Cuando
pensamos en la cuestión del deseo tenemos que establecer grandes diferencias
con respecto a lo que cotidianamente se entiende por desear; es decir que
tenemos que hacer una oposición entre lo que, en psicoanálisis, entendemos por
deseo y lo que pensamos como el anhelo.
El anhelo lo
podemos entender como aquello que está ligado al registro de lo imaginario, es
decir que lo entendemos como aquellos objetos imaginarios de la realidad que el
sujeto quiere (el sujeto quiere cosas) poseer para satisfacer un goce pulsional
por ejemplo. Sucede que solemos confundir este tipo de movimiento con el Deseo,
tal y como lo pensamos en la clínica analítica.
Si lo
dejásemos en este punto, podemos decir que estamos haciendo psicología, es
decir, trabajando e interviniendo en un plano del discurso que solo ocupa la
parte imaginaria, el “bla bla bla” del discurso corriente.
De todas
formas, aquí nos encontramos ante una gran paradoja; ya que todo avatar fálico
de cada sujeto se desprende del discurso imaginario que comentábamos, es decir
que todo análisis implica un “hablar boludeces” que nos llevará al núcleo de su
ser (como dirá Freud).
El Deseo del
que hablamos tiene su nacimiento en la falla inaugural que funda la estructura,
es decir que el lenguaje es aquello que nos atraviesa desde un tiempo mítico y
nos condiciona en función de una pérdida, que llamamos objeto pequeño (a); es
un objeto intangible que funciona como causa de dicho Deseo.
Entonces, al
ser atravesado por el lenguaje, algo se pierde, y el recorrido del Deseo
comienza en ese momento mítico.
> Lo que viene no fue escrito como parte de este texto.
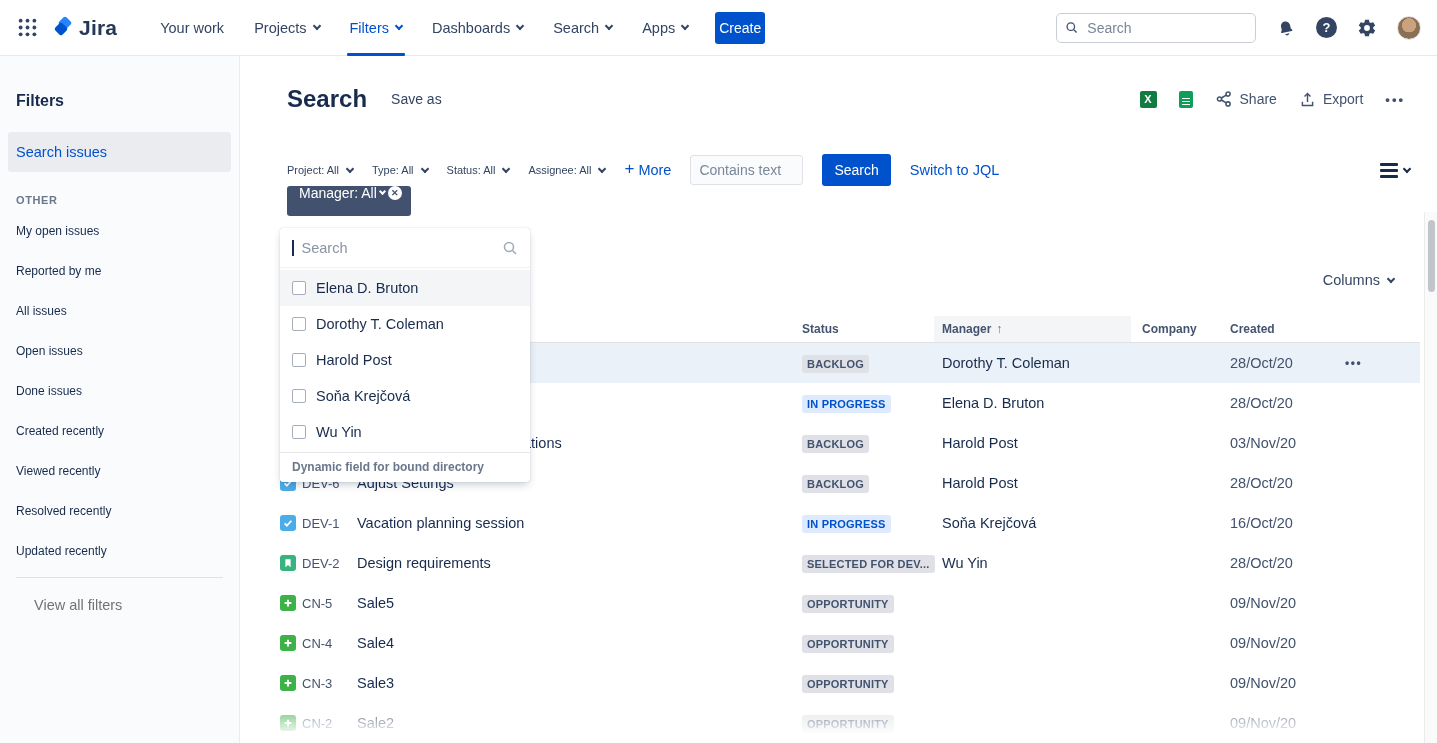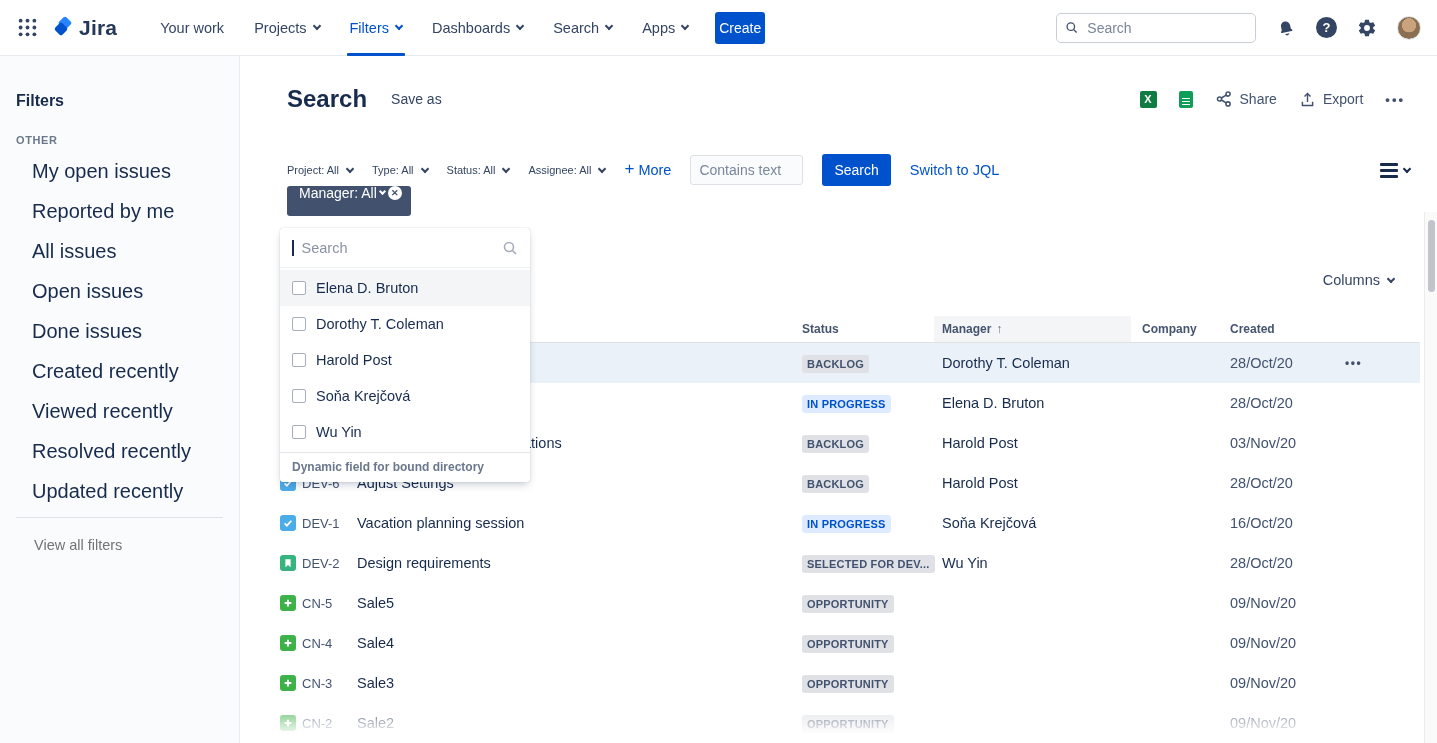"Search issues" div.sb-selected { html: none -> <div>Search issues</div> }
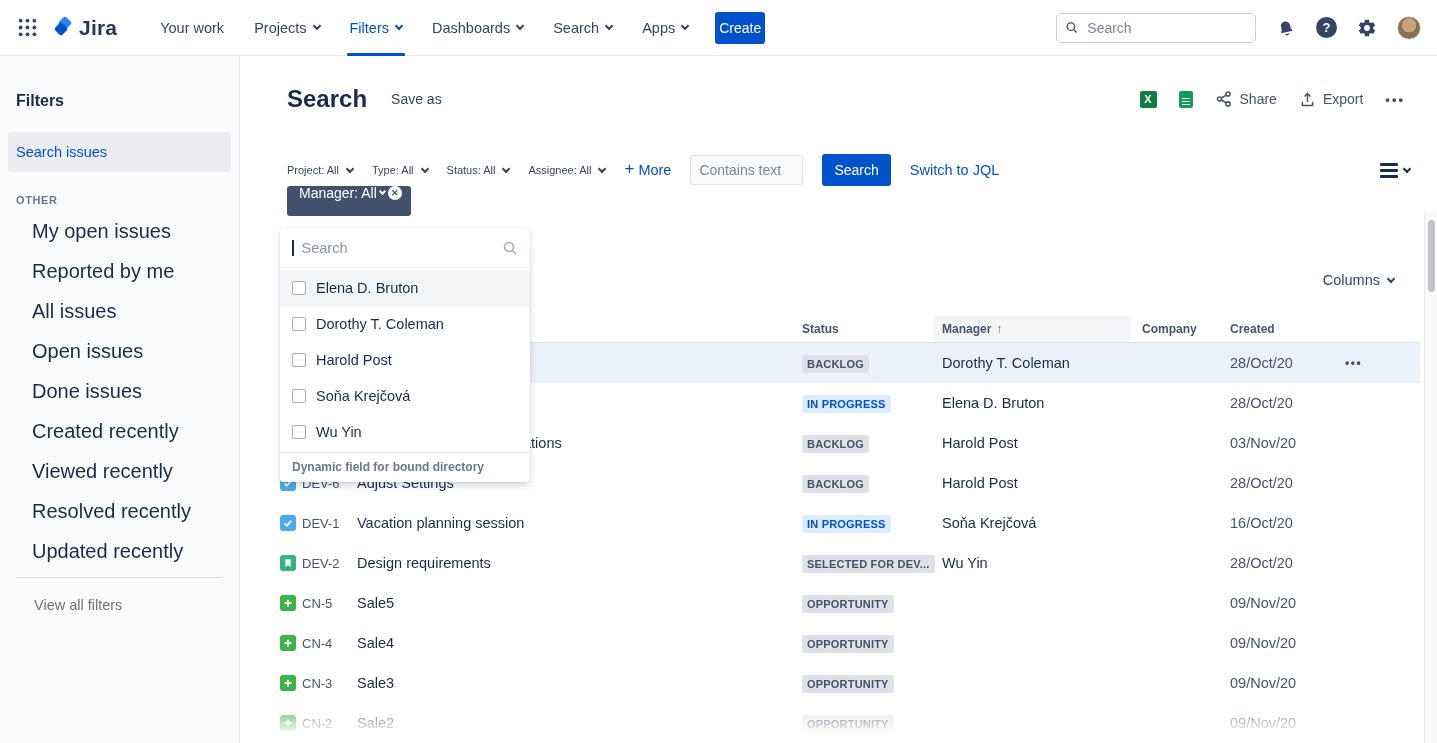"My open issues" .sb-item { font-size: 20px -> 12px; padding: 0 32px -> 0 16px }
Dicho esto hay que hacer una incorporación
fundamental: nada de ello ocurre sin la instancia del Otro, ese espacio desde
donde nuestro sujeto nace y hacia donde se dirige su demanda (de amor).
Ese Otro del
que hablamos es un lugar desde donde se produce un discurso que al sujeto lo
toma; esto quiere decir que una persona no nace en el momento de su orden
biológico, sino mucho antes, quizás en ese momento en donde es nombrado por el
Otro. Ya en ese punto ese Deseo lo toma, por eso decimos que no hay hijos que
no sean deseados, siempre hay un Deseo; la pregunta que a veces se desprende es
¿deseo de que?
Entonces,
tenemos que el Deseo es siempre escurridizo, se escapa por las grietas del
discurso en ese preciso momento en que pensamos que lo hemos conseguido,
siempre se trata de otra cosa. Un ejemplo claro de ello tiene que ver con
conseguir lo que uno quiere tan desesperadamente; sucede que el sujeto le huye
a dicho encuentro ya que eso mismo genera una angustia de la cual se defiende
pero que dicho encuentro no puede ser, en definitiva, evitado. Viene a cuenta
de la famosa frase que solemos decir en psicoanálisis: el sujeto no tiene un
Deseo, sino que el Deseo lo tiene a él.